### Introduction to Machine Learning, UZH FS18, Group Project

### Group 2: Barbara Capl, Mathias Lüthi, Pamela Matias, Stefanie Rentsch


#     
# III.     Feature Exraction with PCA

In [1]:
# hide unnecessary warnings ("depreciation" of packages etc.)
import warnings
warnings.filterwarnings('ignore')

# import packages
import numpy as np
import pandas as pd
import matplotlib as pl
import matplotlib.pyplot as plt
import statsmodels.api as sm
import statsmodels.formula.api as smf
import datetime as dt
import sklearn as skl
from sklearn.svm import SVR
from sklearn.model_selection import train_test_split
from sklearn.preprocessing import Imputer
from sklearn import preprocessing
from sklearn.ensemble import RandomForestClassifier
from sklearn import neural_network
from sklearn import neighbors
from sklearn.svm import SVR
from sklearn import neighbors
from functools import reduce
from functools import reduce
from pandas.core import datetools

from sklearn.decomposition import PCA
from sklearn.preprocessing import StandardScaler
from sklearn.pipeline import Pipeline

from sklearn.tree import DecisionTreeClassifier

# Import datasets


In [2]:
# Import imputed dataset
imputed_dataset = pd.read_csv('Data/generated/imputed_dataset_ml.csv', sep = ',')
# Import dataset wit dropped Nans
dropnan_dataset = pd.read_csv('Data/generated/dropnan_dataset_ml.csv', sep = ',')
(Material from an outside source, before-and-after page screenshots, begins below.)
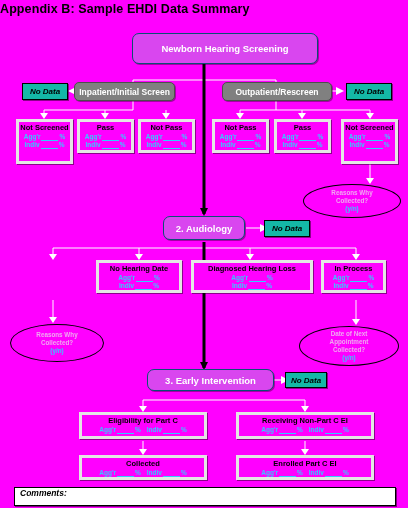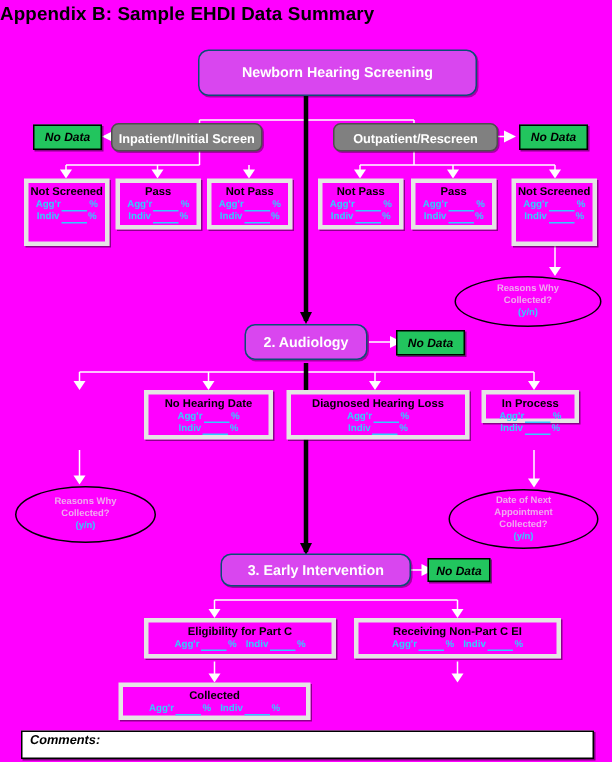"No Data" .nodata { background: #22c55e -> #14b8a6 }
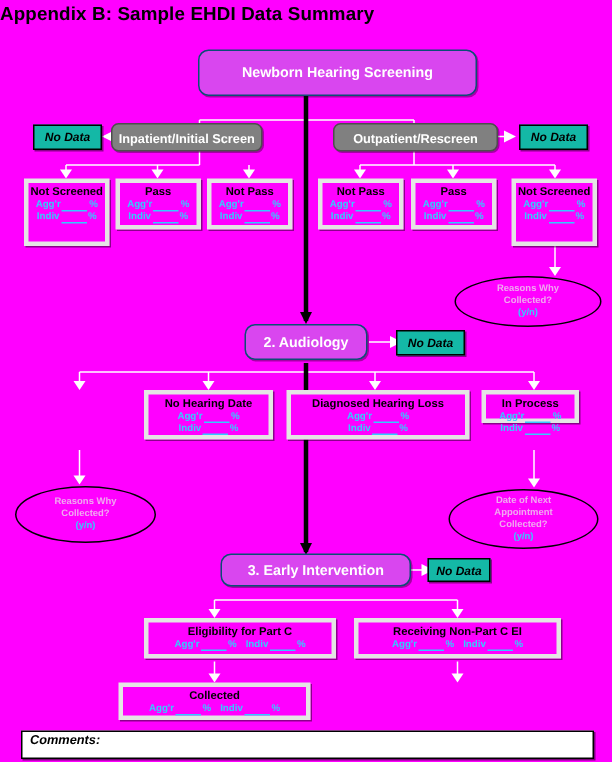"In Process" div.node { height: 22px -> 33px }
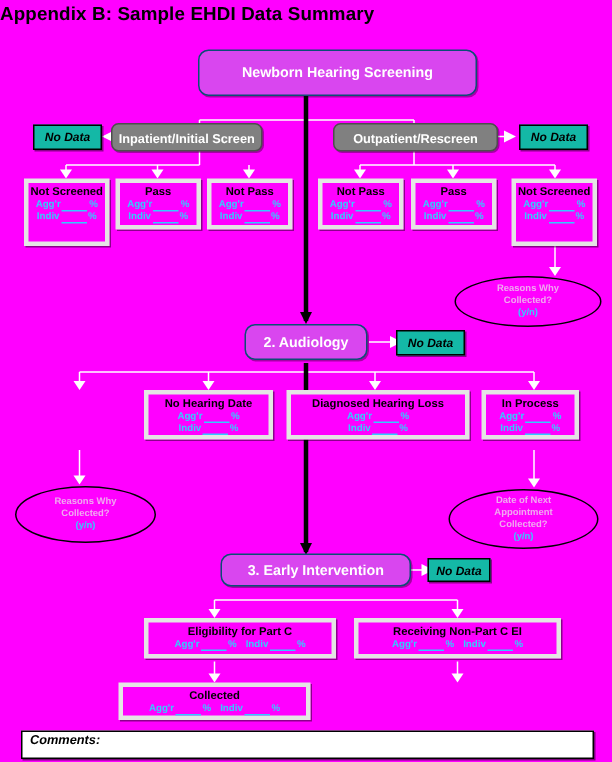"Eligibility for Part C" div.node { left: 96px -> 79px }
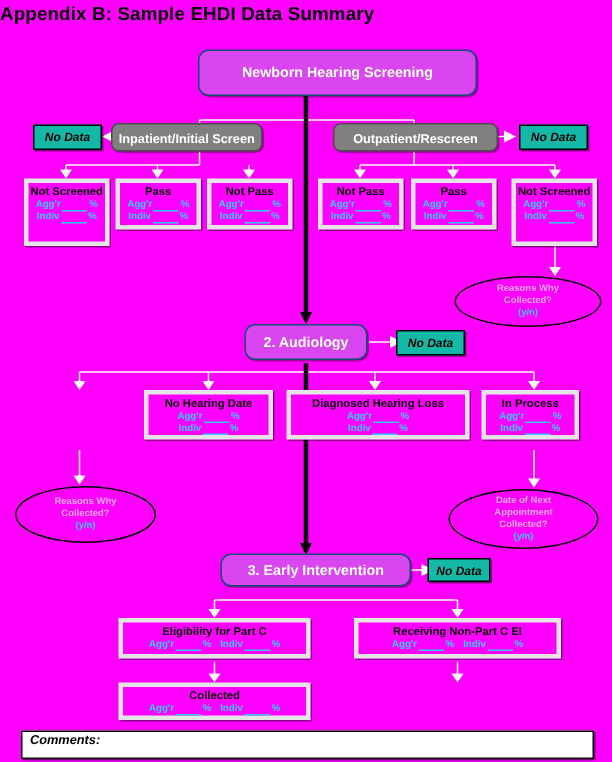"Enrolled Part C EI" div.node { html: none -> <div> <div>Enrolled Part C EI</div> <div> <div> <span>Agg'r</span> <span></span> <span>%</span> </div> <div> <span>Indiv</span> <span></span> <span>%</span> </div> </div> </div> }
print('Shape of Imputed Dataset = ' + str(imputed_dataset.shape))
print('Shape of Dataset with Nans dropped = ' + str(dropnan_dataset.shape))



Shape of Imputed Dataset = (3519, 94)
Shape of Dataset with Nans dropped = (1430, 94)


# Prepare Data for Version 1: Imputed Dataset

### Feature Matrix and Response Vector 

In [3]:
# Extract labels of features
labels_of_features_1 = imputed_dataset.columns[:-1]
type(labels_of_features_1)

# X1 is the feature matrix
X1 = imputed_dataset.iloc[:, :-1]

display(X1.head())

Unnamed: 0.1,Unnamed: 0,PERMNO,DATE,NAICS,BIDLO,ASKHI,PRC,VOL,BID,ASK,...,sale_nwc,rd_sale,adv_sale,staff_sale,accrual,ptb,PEG_trailing,divyield,PEG_1yrforward,PEG_ltgforward
0,1,10107.0,1.138752e+18,511210.0,26.39,28.04,26.87,11088149.0,26.87,26.88,...,1.323,0.151,0.025,0.0,0.036,6.281,10.28,0.0134,14.555,1.838
1,2,10107.0,1.141171e+18,511210.0,26.85,27.89,27.21,14514337.0,27.24,27.24,...,1.323,0.151,0.025,0.0,0.036,6.293,10.41,0.0132,14.739,1.842
2,3,10107.0,1.14385e+18,511210.0,24.15,27.74,24.15,14689919.0,24.16,24.16,...,1.323,0.151,0.025,0.0,0.036,5.573,9.239,0.0149,13.081,1.666
3,4,10107.0,1.146442e+18,511210.0,22.56,24.29,22.65,23651189.0,22.7,22.7,...,1.388,0.15,0.025,0.0,0.024,5.496,0.709,0.0159,-5.842,1.48
4,5,10107.0,1.14912e+18,511210.0,21.51,23.4702,23.3,19980809.0,23.38,23.31,...,1.388,0.15,0.025,0.0,0.024,5.577,0.73,0.0155,-6.01,1.522


In [4]:
# y1 is the response vector
y1 = imputed_dataset.iloc[:, -1]
display(y1.head())

0    1.0
1    0.0
2    0.0
3    1.0
4    1.0
Name: NEXT_DAY_PREDICTION, dtype: float64

### Train - / Test - Split

In [5]:
# Do the train - test- split
X1_train, X1_test, y1_train, y1_test = train_test_split(X1, y1, test_size = 0.2, random_state = 0, stratify = y1)


In [6]:
# Check if there is the approximately same percentage of '1' i both training and test response vector
display(y1_train.sum() / y1_train.size)
display(y1_test.sum() / y1_test.size)


0.5602131438721136

0.5610795454545454

### Standardize Variables

In [7]:
# Standardization with sklearn StandardScaler
standard_scaler_1 = preprocessing.StandardScaler().fit(X1_train)
X1_train = standard_scaler_1.transform(X1_train)
X1_test = standard_scaler_1.transform(X1_test)


In [16]:
# PIPELINE
# # https://stats.stackexchange.com/questions/144439/applying-pca-to-test-data-for-classification-purposes


# predict labels using the trained classifier 

pipe_1 = Pipeline([('pca', PCA(n_components = 1)),
                 ('tree', RandomForestClassifier())])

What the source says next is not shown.